Observation data (J2000 epoch)
- Constellation: Virgo
- Right ascension: 11^{h} 50^{m} 32.6406^{s}
- Declination: +06° 34′ 03.285″
- Redshift: 0.020384
- Heliocentric radial velocity: 6111 ± 3 km/s
- Distance: 311.1 ± 21.8 Mly (95.38 ± 6.69 Mpc)
- Apparent magnitude (V): 13.2

Characteristics
- Type: (R')SB(rs)b
- Size: ~103,000 ly (31.59 kpc) (estimated)
- Apparent size (V): 1.1′ × 0.6′

Other designations
- IRAS 11479+0650, 2MASX J11503264+0634030, UGC 6809, MCG +01-30-017, PGC 37014, CGCG 040-050

= NGC 3914 =

Galaxy in the constellation Virgo

NGC 3914 is a barred spiral galaxy in the constellation of Virgo.
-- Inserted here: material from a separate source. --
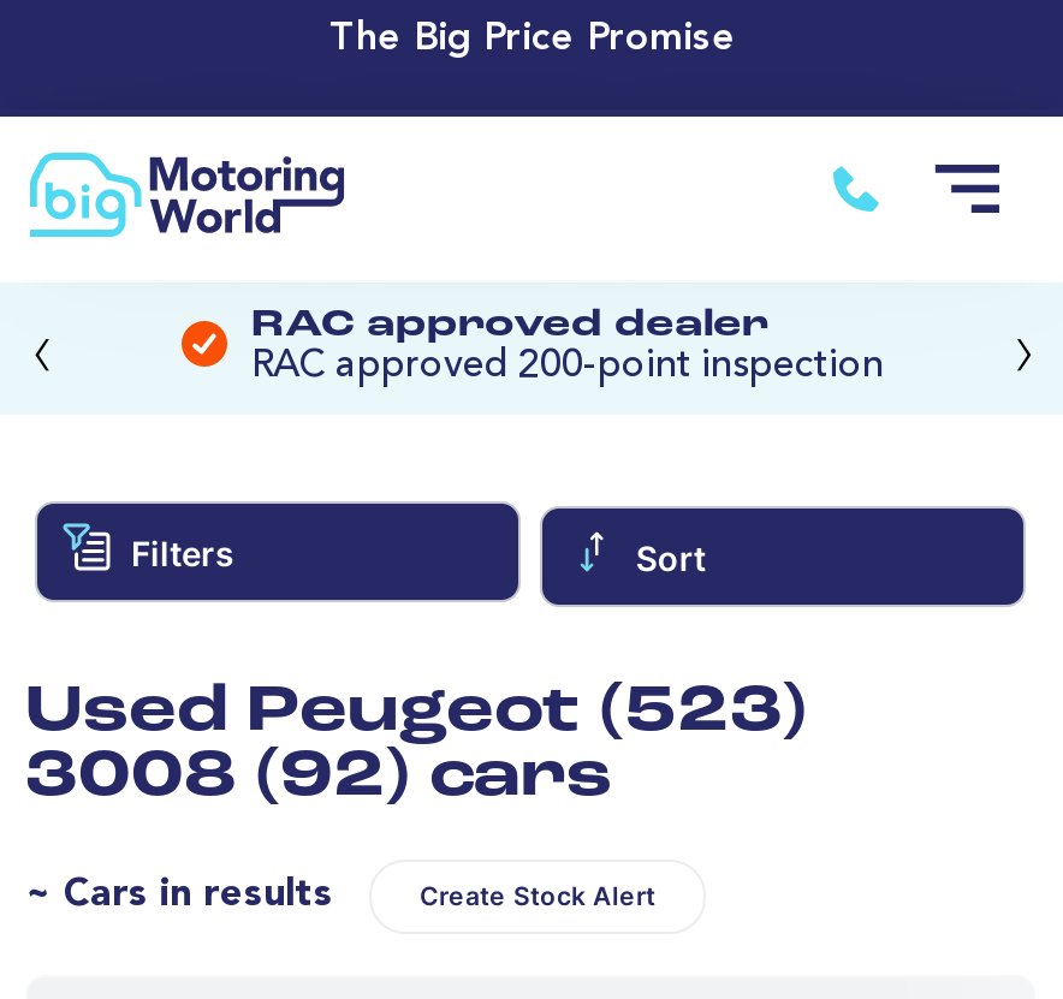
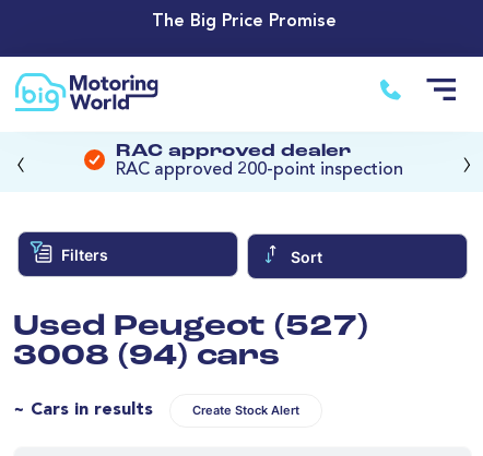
[25,681,807,746] Used Peugeot (523) -> [13,313,368,342] Used Peugeot (527)
[25,746,612,811] 3008 (92) cars -> [13,342,280,372] 3008 (94) cars

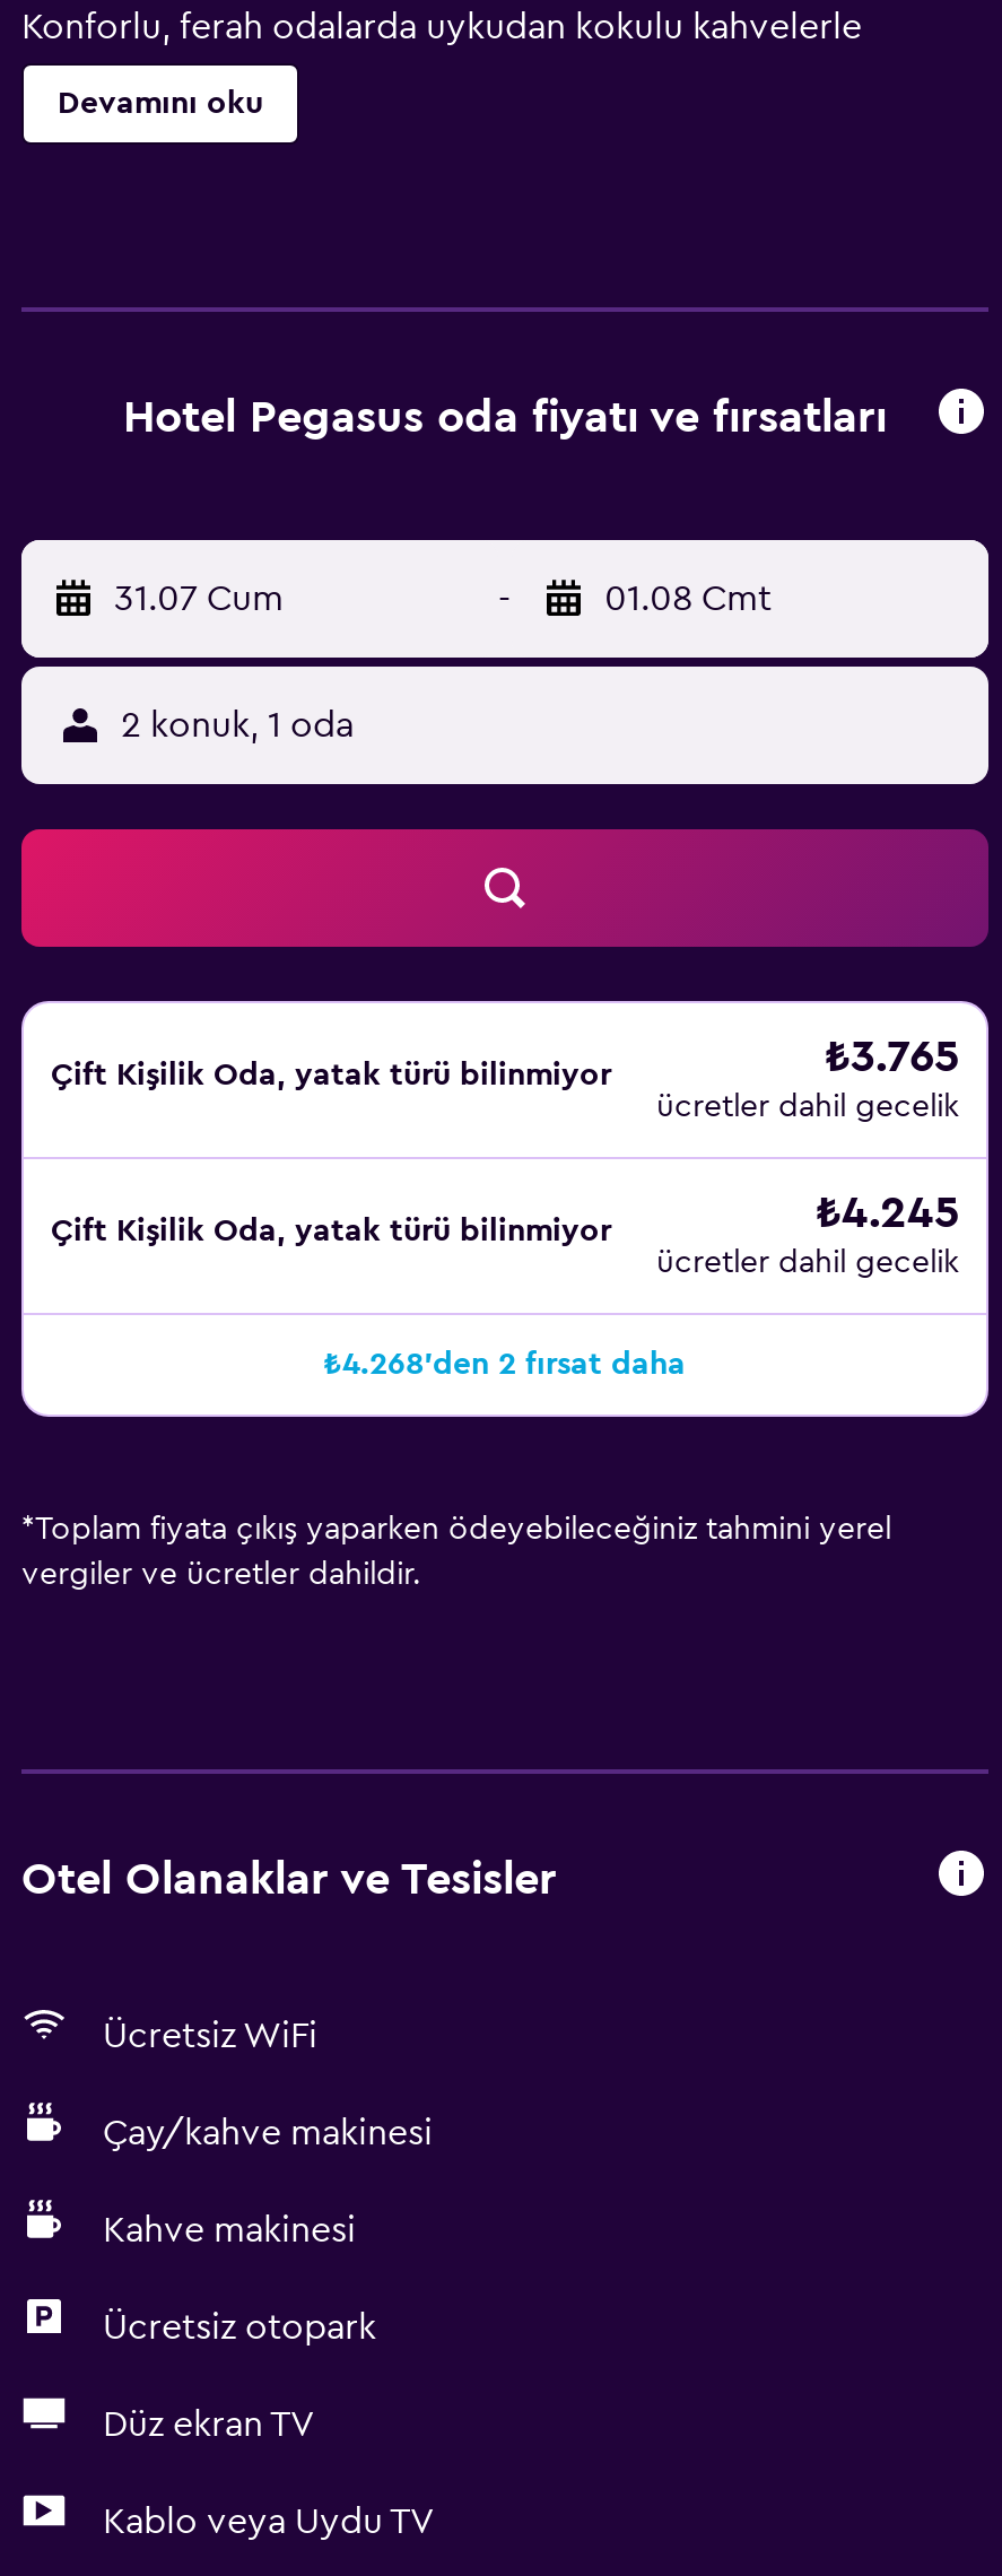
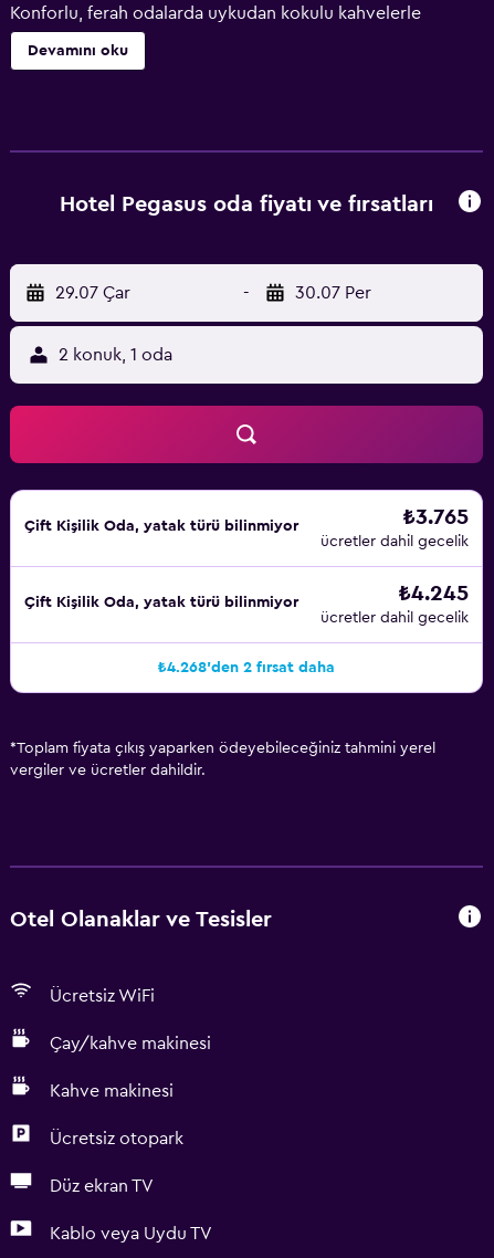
[114,581,284,617] 31.07 Cum -> [55,284,130,302] 29.07 Çar
[604,581,772,617] 01.08 Cmt -> [295,284,371,302] 30.07 Per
Its velocity with respect to the cosmic microwave background is 6466 ± 25 km/s, which corresponds to a Hubble distance of 95.38 ± 6.69 Mpc (~311 million light-years). However, six non-redshift measurements give a distance of 81.2 ± 2.8 Mpc (~265 million light-years). The galaxy was discovered by German-British astronomer William Herschel on 13 April 1784.

The SIMBAD database lists NGC 3914 as a radio galaxy.

One supernova has been observed in NGC 3914: SN 2023fnj (Type Ia, mag. 18.679) was discovered by ATLAS on 14 April 2023.